[IHLayman]

How this article discusses reproducibility in NixOS and declines to even mention the intensional model or efforts to implement it are surprising to me, since it appears they have done a lot of research into the matter.

If you don’t know, the intensional model is an alternative way to structure the NixOS store so that components are content-addressable (store hash is based on the targets) as opposed to being addressed based on the build instructions and dependencies. IIUC, the entire purpose of the intensional model is to make Nix stores shareable so that you could just depend on Cachix and such without the worry of a supply-chain attack. This approach was an entire chapter in the Nix thesis paper (chapter 6) and has been worked on recently (see https://github.com/NixOS/rfcs/pull/62 and https://github.com/NixOS/rfcs/pull/17 for current progress).

[mschwaig]

I think it would have been a good thing to mention, but difficult to do well in more than a quick reference or sidenote and could easily turn into a extensive detour. I'm saying this as someone who's working on exactly that topic. There is a little bit of overlap between the kind of quantitative work that they do and this design aspect: the extensional model leaves the identity of direct dependencies not entirely certain. In practice that means we don't know if they built direct dependencies from source or substituted them from cache.nixos.org, but this exact concern also applies to cache.nixos.org itself.

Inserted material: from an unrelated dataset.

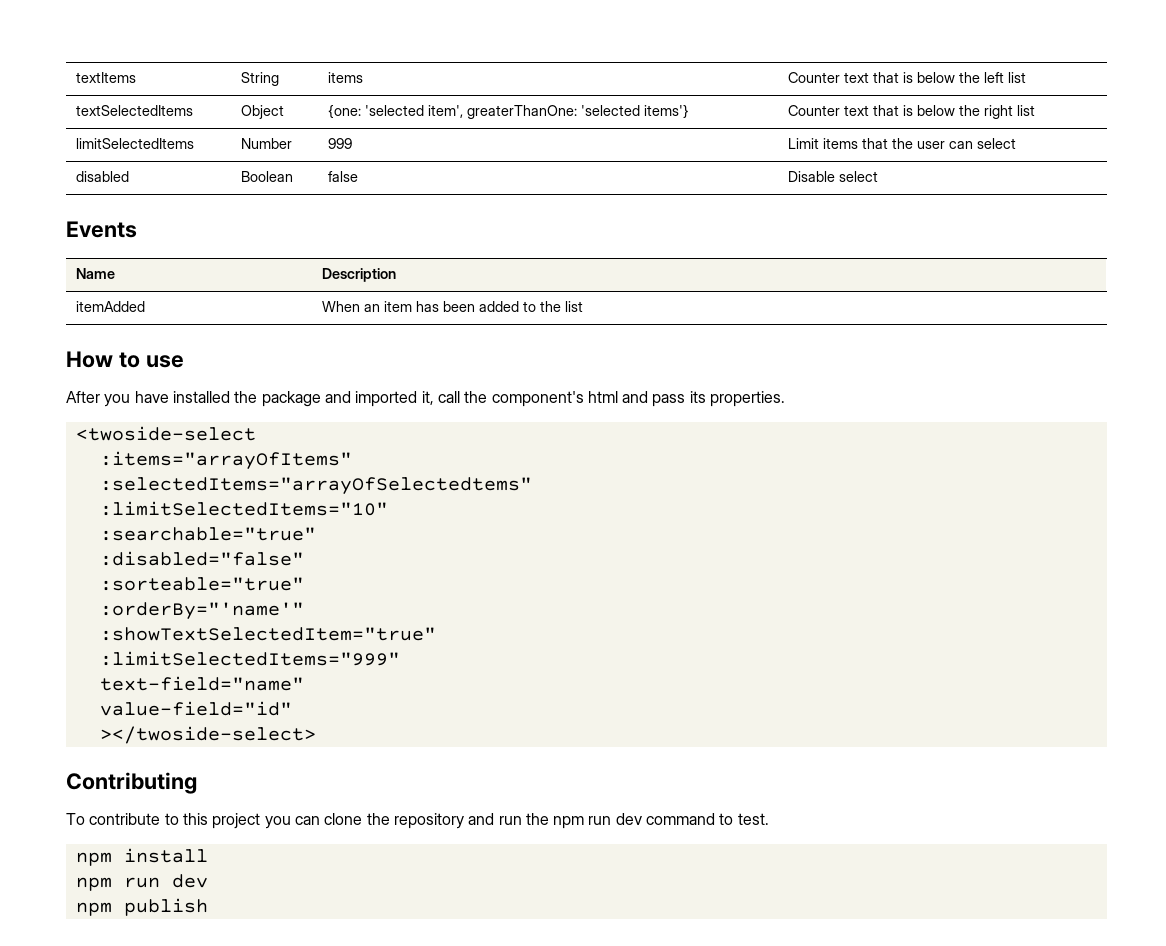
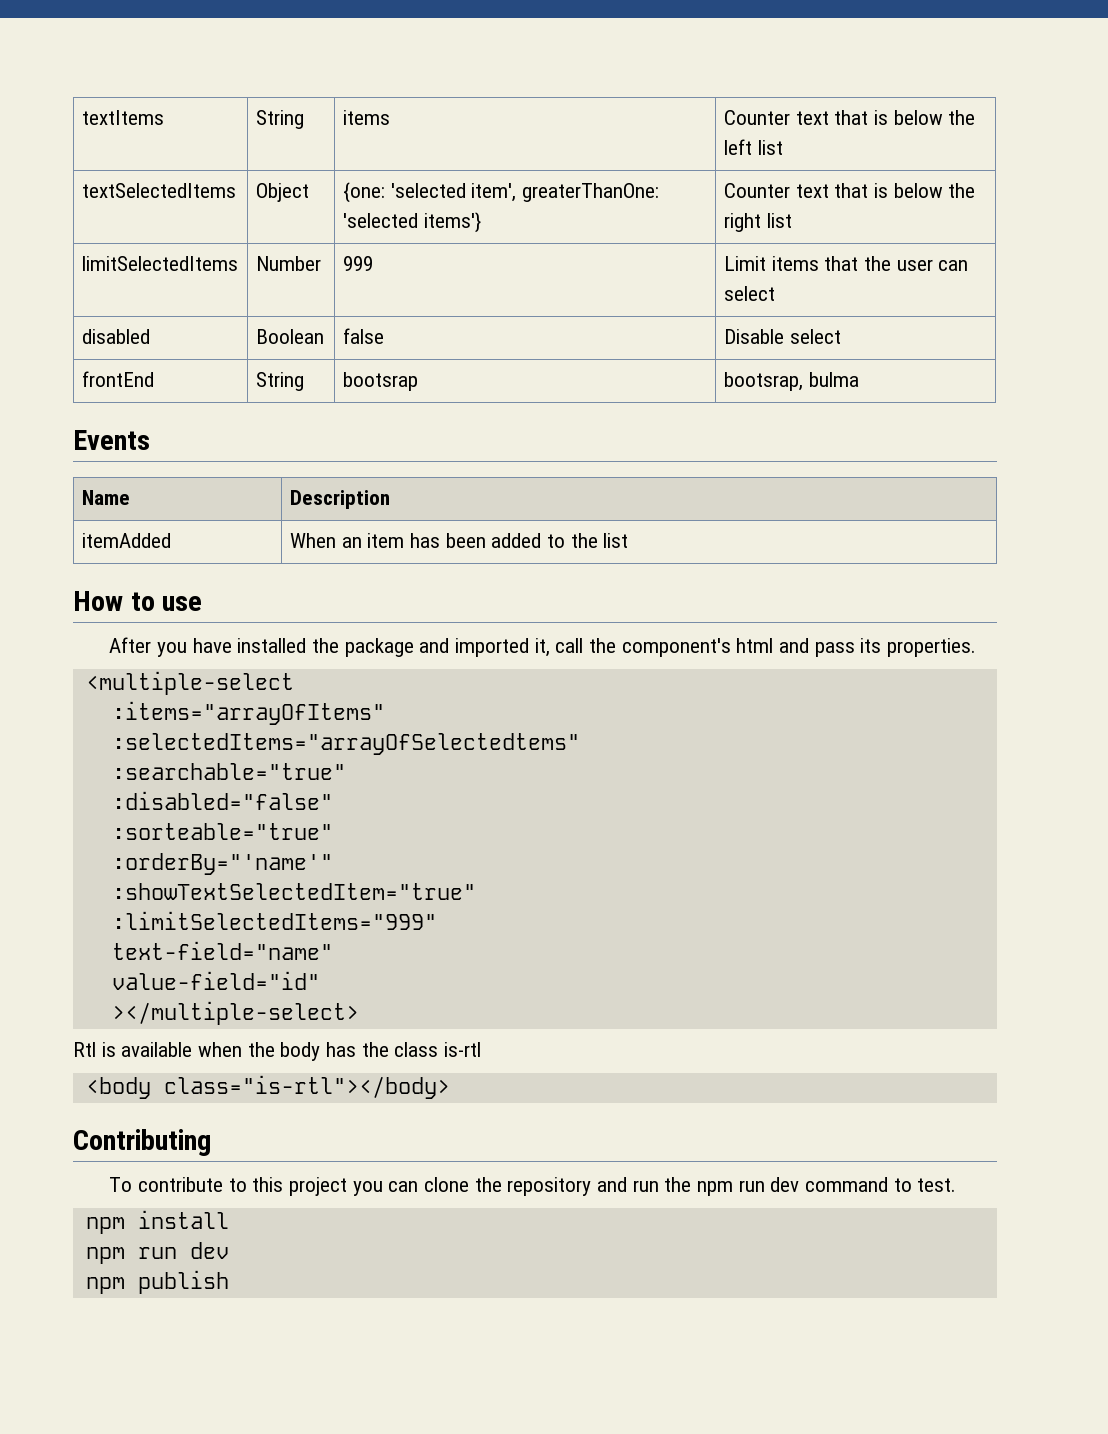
(879, 176) none -> [81,371,154,387] [255,372,304,391] [342,372,418,391] [723,372,859,391] // frontEnd | String | bootsrap | bootsrap, bulma
[75,426,256,441] <twoside-select -> [85,671,294,695] <multiple-select
[99,501,388,516] // :limitSelectedItems="10" -> (580, 744) none
[99,726,316,744] ></twoside-select> -> [111,1001,359,1025] [73,1042,482,1061] [85,1075,450,1099] ></multiple-select> // Rtl is available when the body has the class is-rtl // <body class="is-rtl"></body>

The intensional store makes the store shareable without also sharing trust relationships ('kind of trustless' in that sense), but only because it moves trust relationships out of the store, not because it gets rid of them. You still need to trust signatures which map an hash of inputs to a hash of the output, just like in the extensional model. You can however get really powerful properties for supply chain security from the intensional store model (and a few extra things). You can read about that in this recent paper of mine: https://dl.acm.org/doi/10.1145/3689944.3696169. I'm still working on this stuff and trying to find ways to get that work funded (see https://groundry.org/).

[mikepurvis]

You still need to trust something though. It's just that instead of trusting the signing of the binaries themselves, you trust the metadata that maps input hashes (computed locally) to content hashes (unknown until a build occurs).

The real win with content addressing in Nix is being able to proactively dedupe the store and also cut off rebuild cascades, like if you have dependency chain A -> B -> C, and A changes, but you can demonstrate that the result of B is identical, then there's no longer a need to also rebuild C. With input addressing, you have to rebuild everything downtree of A when it changes, no exceptions.

[im3w1l]

Is B remaining the same something that happens often enough for it to matter?

[mikepurvis]

I haven’t studied it, but yes I would imagine so. For example if a python build macro changes but the sphinx output remains unchanged, you get out of rebuilding thousands of packages that throw off sphinx docs as part of their build.